─── EXERCISE MATERIAL

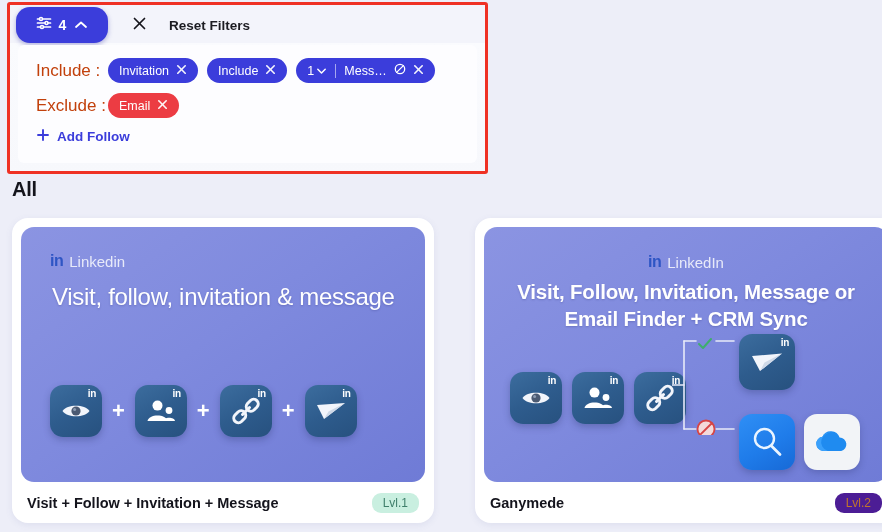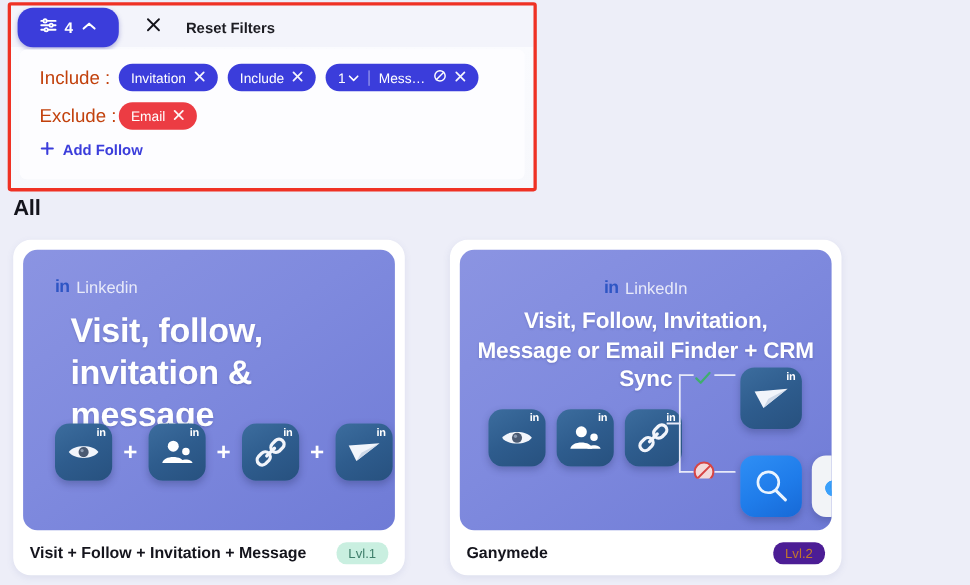--- a/index.html
+++ b/index.html
@@ -84,21 +84,21 @@
   
   .section-title {
     position: absolute; left: 12px; top: 178px;
     font-size: 20px; font-weight: 700; color: #14141c;
     letter-spacing: -.2px;
   }
 
   
   .cards { position: absolute; left: 12px; top: 218px; display: flex; gap: 41px; }
   .card {
-    width: 356px; height: 305px;
+    width: 422px; height: 305px;
     background: #fff;
     border-radius: 16px;
     padding: 9px 9px 0 9px;
     box-shadow: 0 2px 7px rgba(90,95,160,.10);
     display: flex; flex-direction: column;
     cursor: pointer;
     overflow: hidden;
   }
   .card-visual {
     position: relative;
@@ -125,22 +125,22 @@
     display: flex; align-items: center; gap: 6px;
     color: #e8eaf9; font-size: 15px; font-weight: 400;
   }
   .brand .in-mark {
     font-size: 16px; font-weight: 700; color: #2e55c4; letter-spacing: -.5px;
   }
 
   
   .c1-brand { position: absolute; left: 29px; top: 25px; }
   .c1-head {
-    position: absolute; left: 43px; top: 55px; right: 20px;
-    color: #fff; font-size: 31px; font-weight: 700; line-height: 1.22;
+    position: absolute; left: 31px; top: 55px; right: 20px;
+    color: #fff; font-size: 24px; font-weight: 400; line-height: 1.22;
     letter-spacing: -.3px;
     text-shadow: 0 1px 2px rgba(40,45,110,.25);
   }
   .c1-icons {
     position: absolute; left: 29px; top: 158px;
     display: flex; align-items: center; gap: 6px;
   }
   .plus-sym { color: #fff; font-size: 22px; font-weight: 700; margin: 0 4px; }
 
   

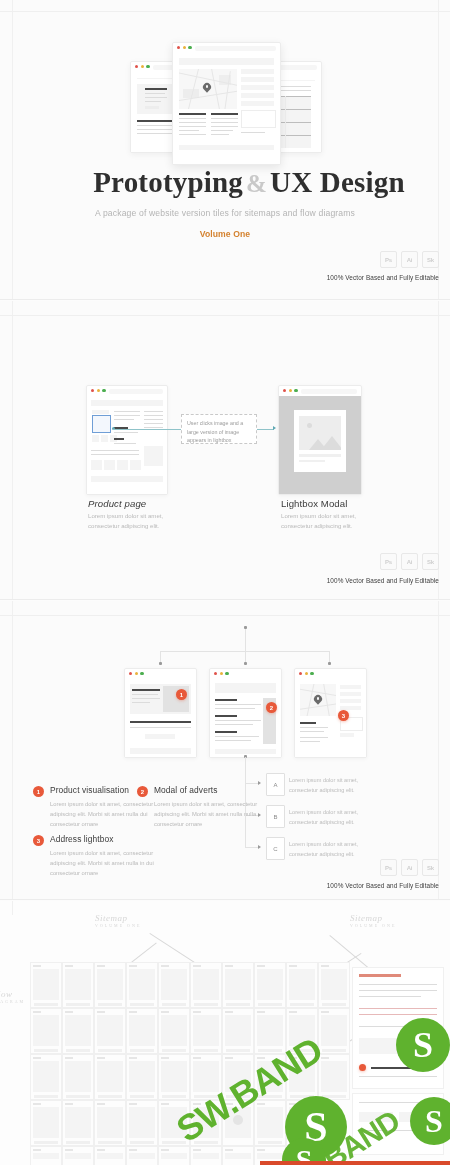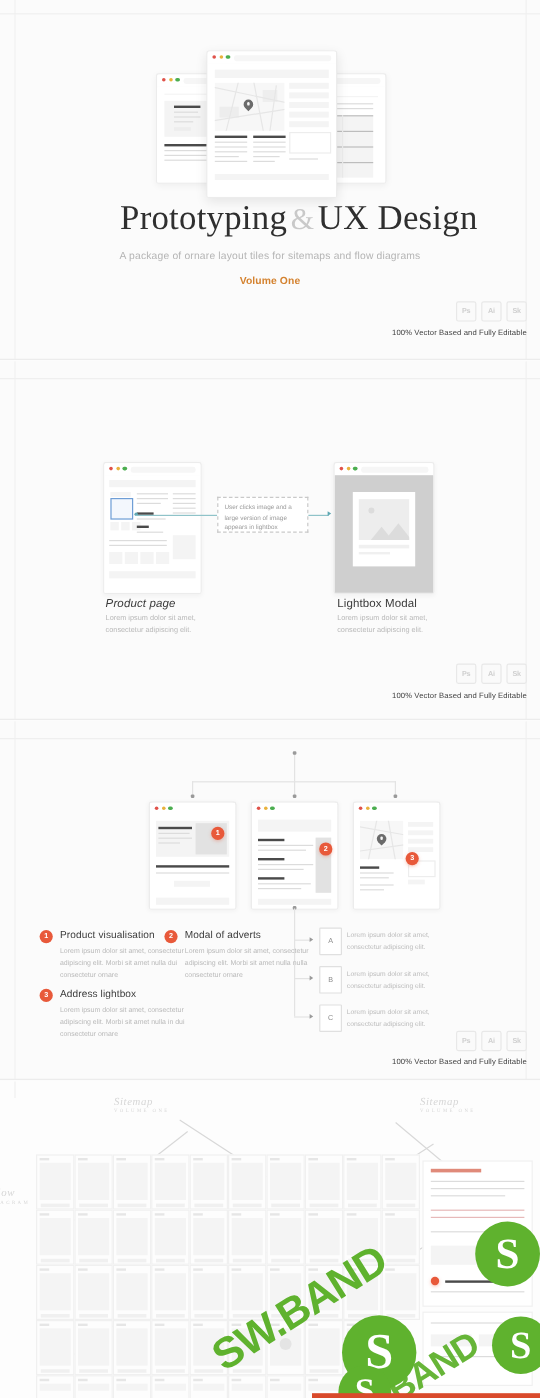--- a/index.html
+++ b/index.html
@@ -45,21 +45,21 @@
 
   .map{position:absolute;background:#f7f7f7;overflow:hidden;}
   .map .road{position:absolute;background:#e6e6e6;}
   .pin{position:absolute;width:8px;height:8px;}
   .pin .head{position:absolute;left:0;top:0;width:8px;height:8px;border-radius:50% 50% 50% 0;
              transform:rotate(-45deg);background:#6b6b6b;}
   .pin .hole{position:absolute;left:2.6px;top:2.4px;width:2.8px;height:2.8px;border-radius:50%;background:#f7f7f7;}
 
   .title-wrap{position:absolute;left:0;right:0;top:168px;text-align:center;}
   .main-title{font-family:"Liberation Serif",serif;font-size:29px;color:#2f2f2f;letter-spacing:.2px;
-              line-height:1;font-weight:400;margin-left:48px;}
+              line-height:1;font-weight:700;margin-left:48px;}
   .amp{color:#c9c9c9;font-size:25px;padding:0 3px;}
   .subtitle{margin-top:11px;font-size:8.6px;color:#b4b4b4;letter-spacing:.15px;}
   .volume{margin-top:11px;font-size:8.6px;color:#d4822f;font-weight:bold;letter-spacing:.1px;}
 
   
   .badges{position:absolute;display:flex;gap:4px;}
   .badge{width:15px;height:15px;border:1px solid #e8e8e8;border-radius:2px;background:#fafafa;
          display:flex;align-items:center;justify-content:center;
          font-size:6px;color:#cfcfcf;font-weight:bold;letter-spacing:-.2px;}
   .footnote{position:absolute;right:11px;font-size:6.4px;color:#3d3d3d;letter-spacing:.1px;white-space:nowrap;}
@@ -82,21 +82,21 @@
   .img-ph .sun{position:absolute;width:5px;height:5px;border-radius:50%;background:#dcdcdc;}
   .sel-box{position:absolute;border:1px solid #6f9ed6;background:#f3f7fd;}
 
   
   #tree{top:601px;height:299px;}
   .tline{position:absolute;background:#e3e3e3;}
   .tdot{position:absolute;width:3px;height:3px;background:#9a9a9a;border-radius:1px;}
   .marker{position:absolute;width:11px;height:11px;border-radius:50%;background:#e8593a;
           color:#fff;font-size:6px;display:flex;align-items:center;justify-content:center;
           box-shadow:0 1px 3px rgba(232,89,58,.35);font-weight:bold;}
-  .legend-item{position:absolute;width:135px;}
+  .legend-item{position:absolute;width:135px;margin-top:11px;}
   .legend-item .lm{position:absolute;left:0;top:1px;width:11px;height:11px;border-radius:50%;
                    background:#e8593a;color:#fff;font-size:6px;display:flex;align-items:center;
                    justify-content:center;font-weight:bold;}
   .legend-item .lt{margin-left:17px;font-size:8.4px;color:#3b3b3b;letter-spacing:.1px;}
   .legend-item .lb{margin-left:17px;margin-top:4px;font-size:5.8px;color:#b9b9b9;line-height:1.75;}
   .doc{position:absolute;width:17px;height:21px;border:1px solid #e0e0e0;background:#fff;border-radius:1px;
        display:flex;align-items:center;justify-content:center;font-size:6px;color:#8d8d8d;}
   .doc-txt{position:absolute;font-size:5.6px;color:#bcbcbc;line-height:1.75;width:78px;}
   .arrow-sm{position:absolute;width:0;height:0;border-left:3px solid #9a9a9a;
             border-top:2px solid transparent;border-bottom:2px solid transparent;}
@@ -224,21 +224,21 @@
           <div class="ln" style="left:38px;top:81px;width:18px;"></div>
           <div class="blk l" style="left:6px;top:92px;width:95px;height:5px;"></div>
         </div>
       </div>
     </div>
 
     <div class="title-wrap">
       <div class="main-title">
         <span>Prototyping</span><span class="amp">&amp;</span><span>UX Design</span>
       </div>
-      <div class="subtitle">A package of ornare layout tiles for sitemaps and flow diagrams</div>
+      <div class="subtitle">A package of website version tiles for sitemaps and flow diagrams</div>
       <div class="volume">Volume One</div>
     </div>
 
     <div class="badges" style="right:11px;top:251px;">
       <span class="badge">Ps</span>
       <span class="badge">Ai</span>
       <span class="badge">Sk</span>
     </div>
     <div class="footnote" style="top:274px;">100% Vector Based and Fully Editable</div>
     <div class="divider" style="bottom:0;"></div>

──────

Read the material above and copy out each line holding "sitemaps".

-      <div class="subtitle">A package of ornare layout tiles for sitemaps and flow diagrams</div>
+      <div class="subtitle">A package of website version tiles for sitemaps and flow diagrams</div>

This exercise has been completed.